Our kid’s time at home for winter break is coming to an end. Our son started classes yesterday, and our daughter will next week. They are both now young adults, and we have to respect that this comes with many new freedoms.
When kids are younger, you can discipline them. You can give advice and guidance at all times. They have no choice, but to listen.
When they are older, you need to bite your tongue more and only give that guidance when they ask for it or when there is no other choice. This has been one of the hardest lessons for me as the mentor/teacher/helper in me always wants to give guidance when I think it will help.
Every parent knows the frustration of having been through something similar to a tough time their kids are going through, and yet the child doesn’t want to listen to your advice. It is something that happens again and again as your children grow. But, when they are little, they can shake their head at you, but you still can force some of the help into their lives. When they get older, you can’t, and that is where I’m at this morning.
Everything is ok, and I don’t want to worry anyone. I’m in my regular winter break reflective mood, and the turbulence of having the kids home and then them being gone again hits me deep in my soul.
Plus, I wasn’t expecting the need to answer questions around “will there be a world war?” and “do you think they could start drafting us?” over morning coffee, so there has been plenty of parenting going on these past few weeks.

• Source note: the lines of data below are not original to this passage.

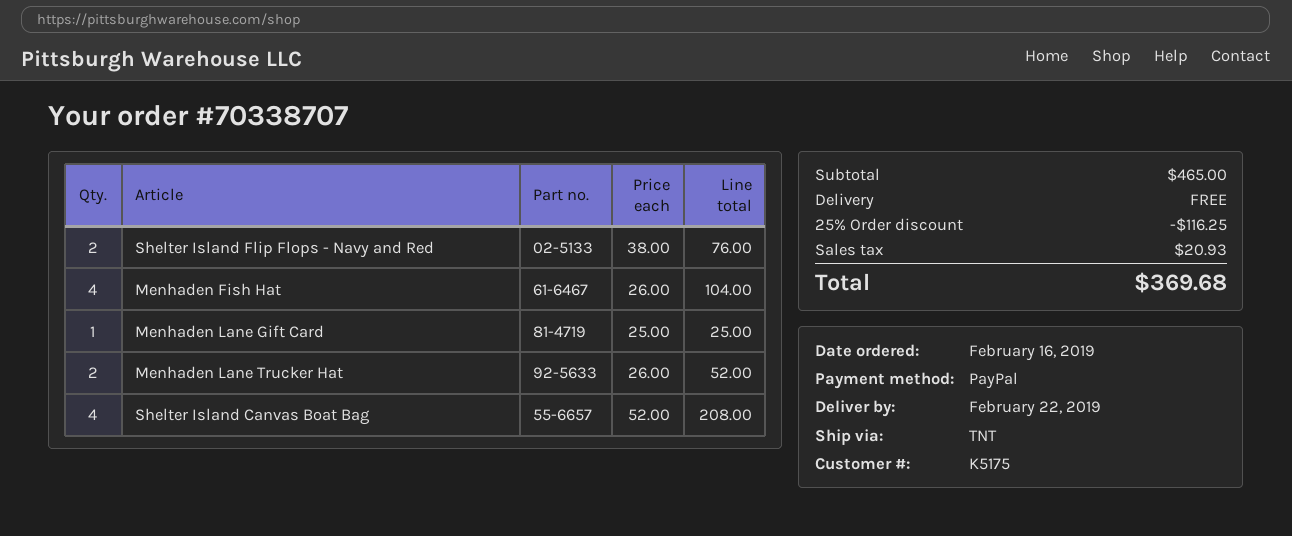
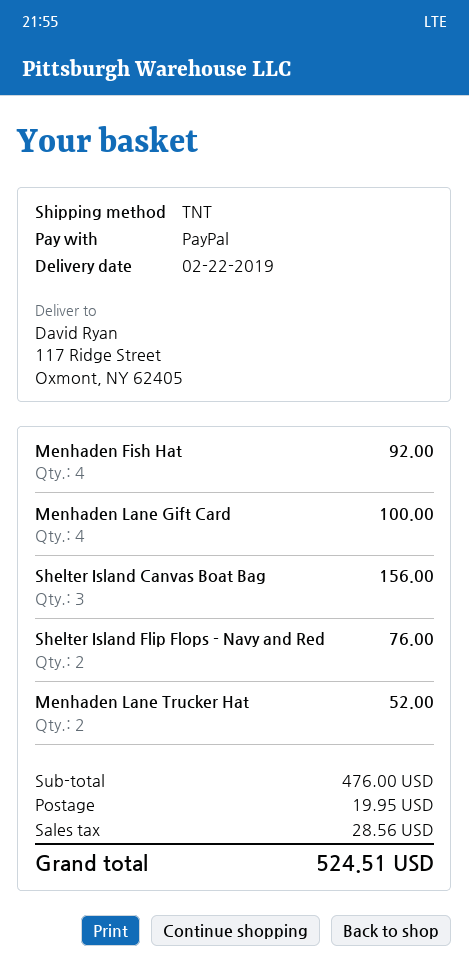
Menhaden Fish Hat: 4 for 104.00 -> 4 for 92.00
Menhaden Lane Gift Card: 1 for 25.00 -> 4 for 100.00
Shelter Island Canvas Boat Bag: 4 for 208.00 -> 3 for 156.00
subtotal: 465.00 -> 476.00
discount: 25% = 116.25 -> none
shipping: 0.00 -> 19.95
tax: 20.93 -> 28.56
total: 369.68 -> 524.51

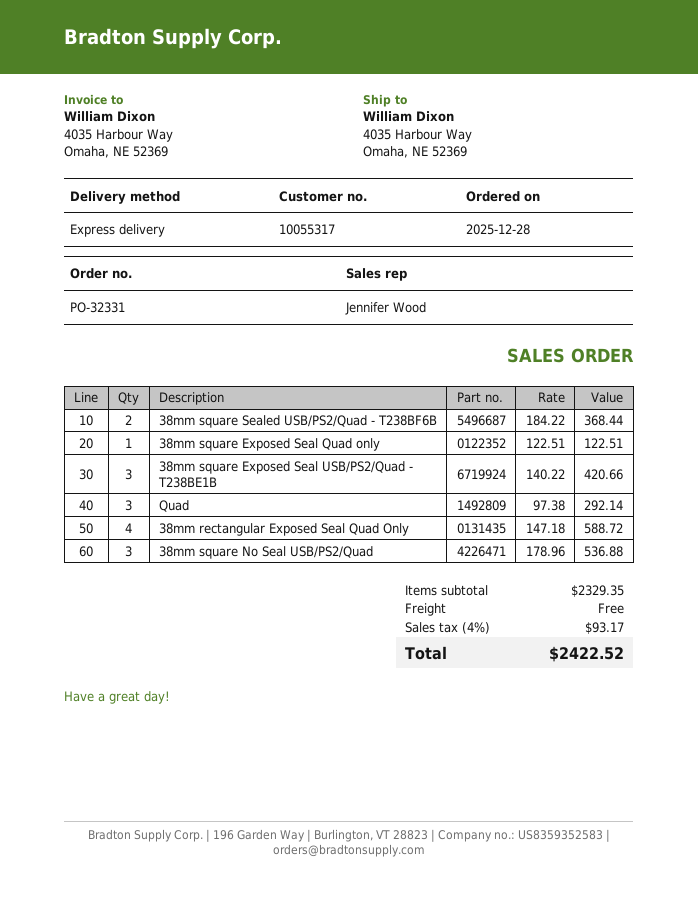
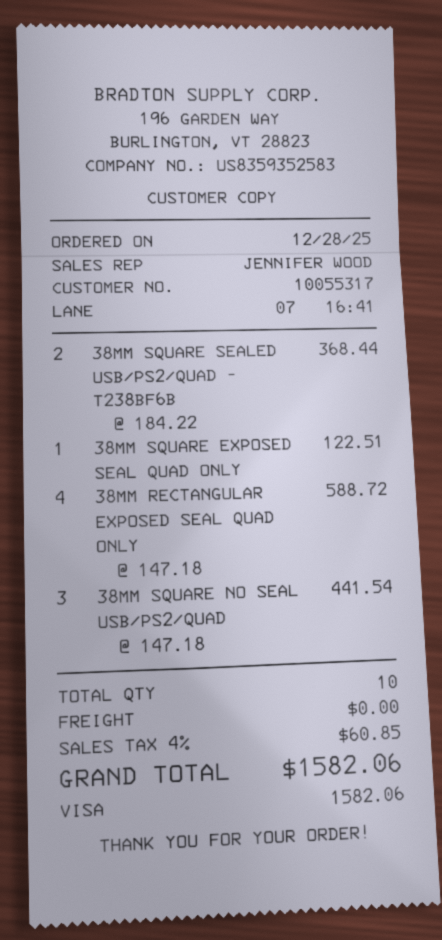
38mm square Exposed Seal USB/PS2/Quad - T238BE1B: 3 x 140.22 = 420.66 -> none
Quad: 3 x 97.38 = 292.14 -> none
38mm square No Seal USB/PS2/Quad: 3 x 178.96 = 536.88 -> 3 x 147.18 = 441.54
tax: 4% = 93.17 -> 4% = 60.85
total: 2422.52 -> 1582.06

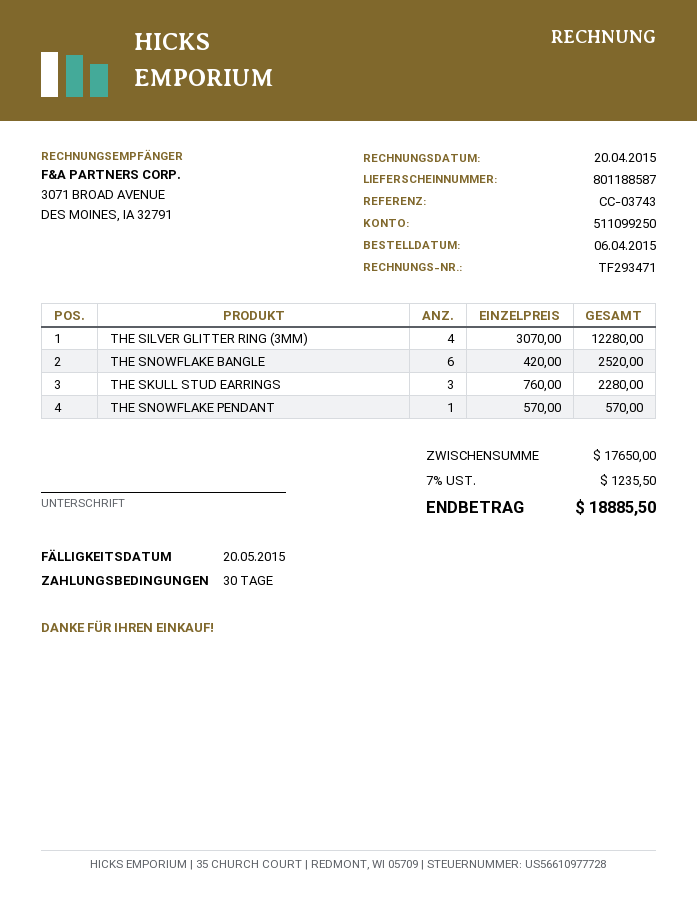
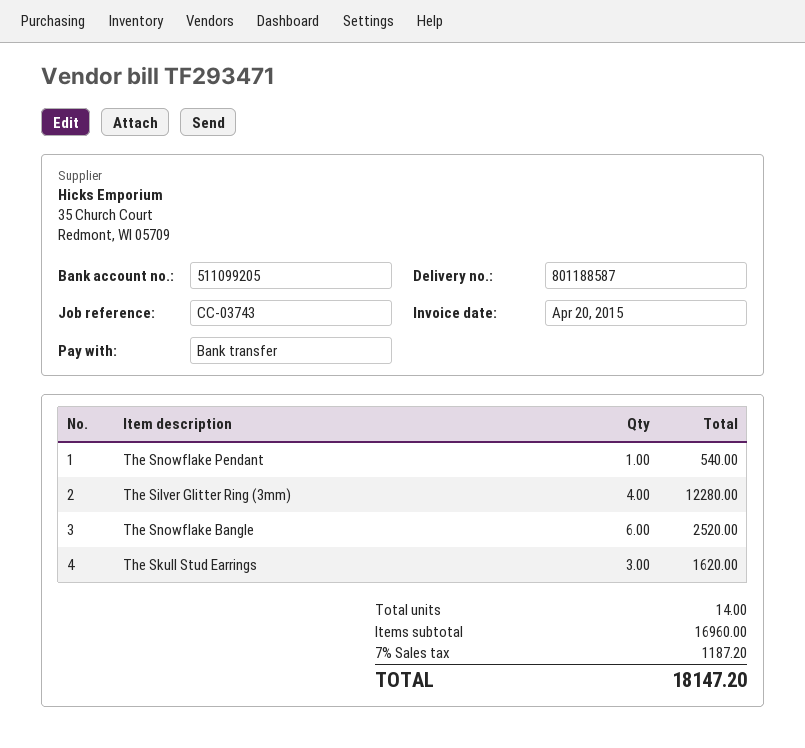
bank account: 511099250 -> 511099205
THE SKULL STUD EARRINGS: 3 for 2280.00 -> 3 for 1620.00
THE SNOWFLAKE PENDANT: 1 for 570.00 -> 1 for 540.00
subtotal: 17650.00 -> 16960.00
tax: 7% = 1235.50 -> 7% = 1187.20
total: 18885.50 -> 18147.20

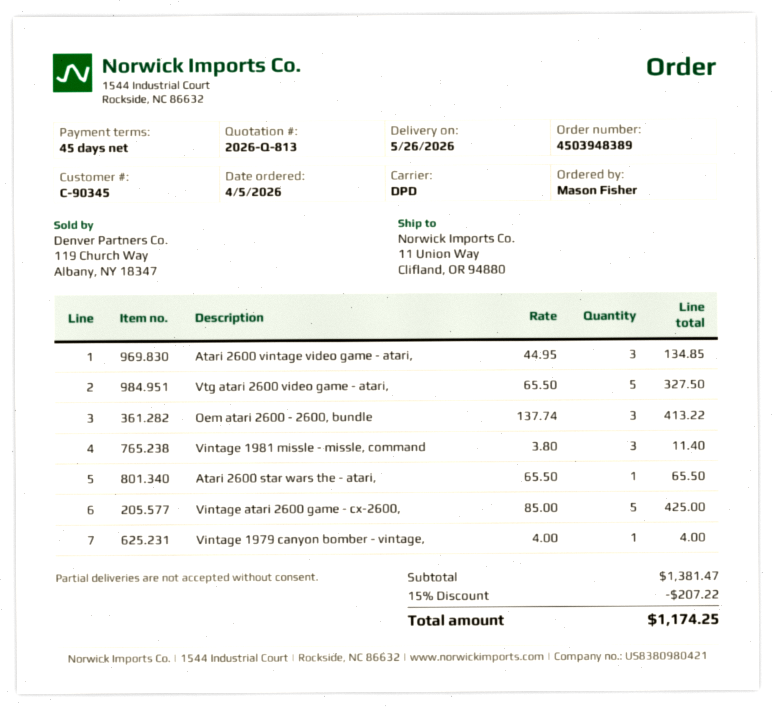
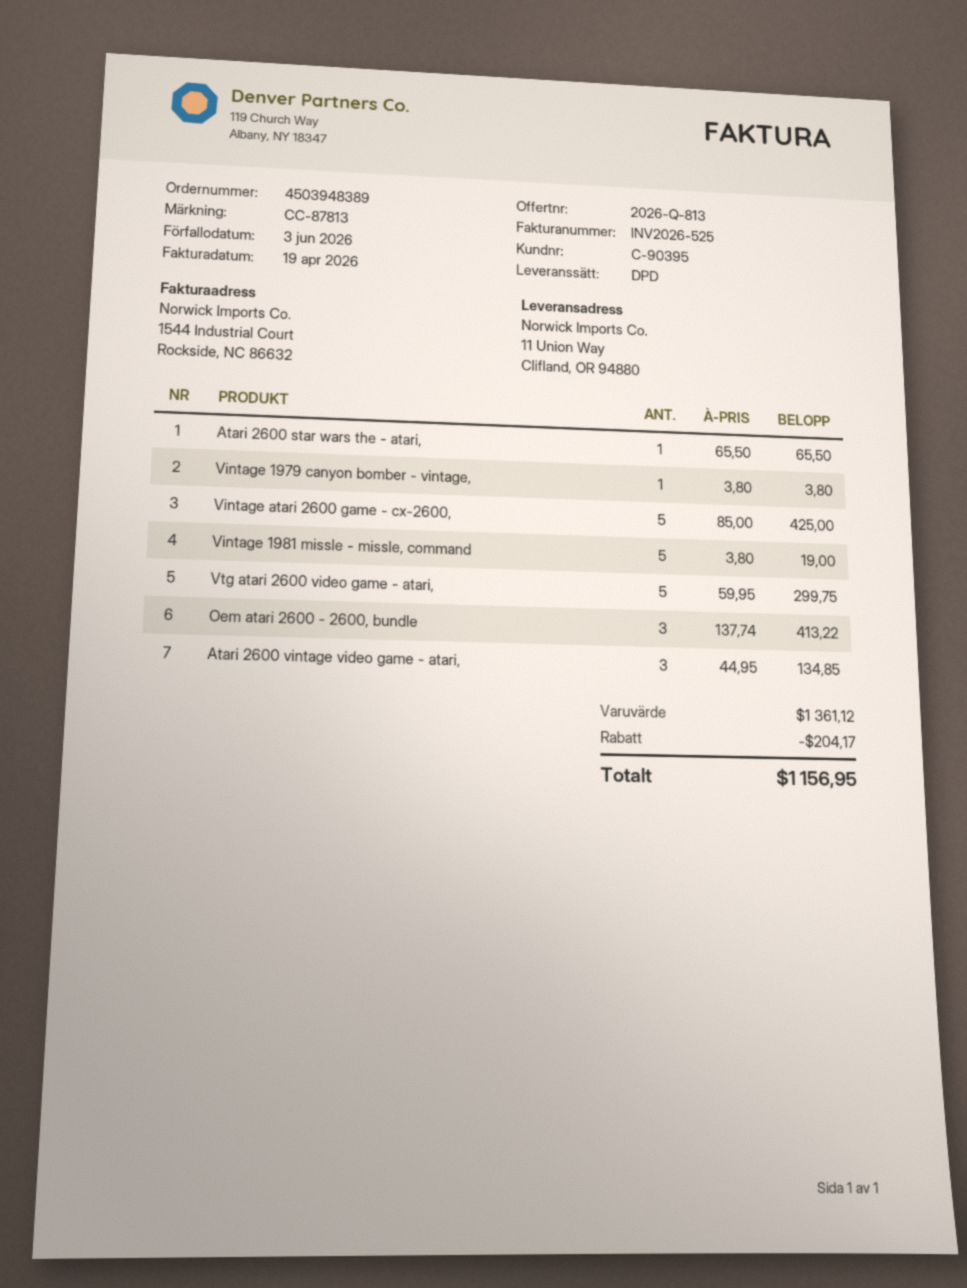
customer number: C-90345 -> C-90395
Vtg atari 2600 video game - atari,: 5 x 65.50 = 327.50 -> 5 x 59.95 = 299.75
Vintage 1981 missle - missle, command: 3 x 3.80 = 11.40 -> 5 x 3.80 = 19.00
Vintage 1979 canyon bomber - vintage,: 1 x 4.00 = 4.00 -> 1 x 3.80 = 3.80
subtotal: 1381.47 -> 1361.12
discount: 207.22 -> 204.17
total: 1174.25 -> 1156.95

Parents, since the beginning of time, have gone through this, I know. But, when you are in the weeds, it can seem extra daunting, and that is where I am at the moment. My children will always need me, but how that happens, of course, changes and will continue to do so for the rest of time.
As with every other phase of parenting, I know I’ll look back at this moment years from now and laugh a bit at how concerned I was. It is the natural order of things. It’ll all work out.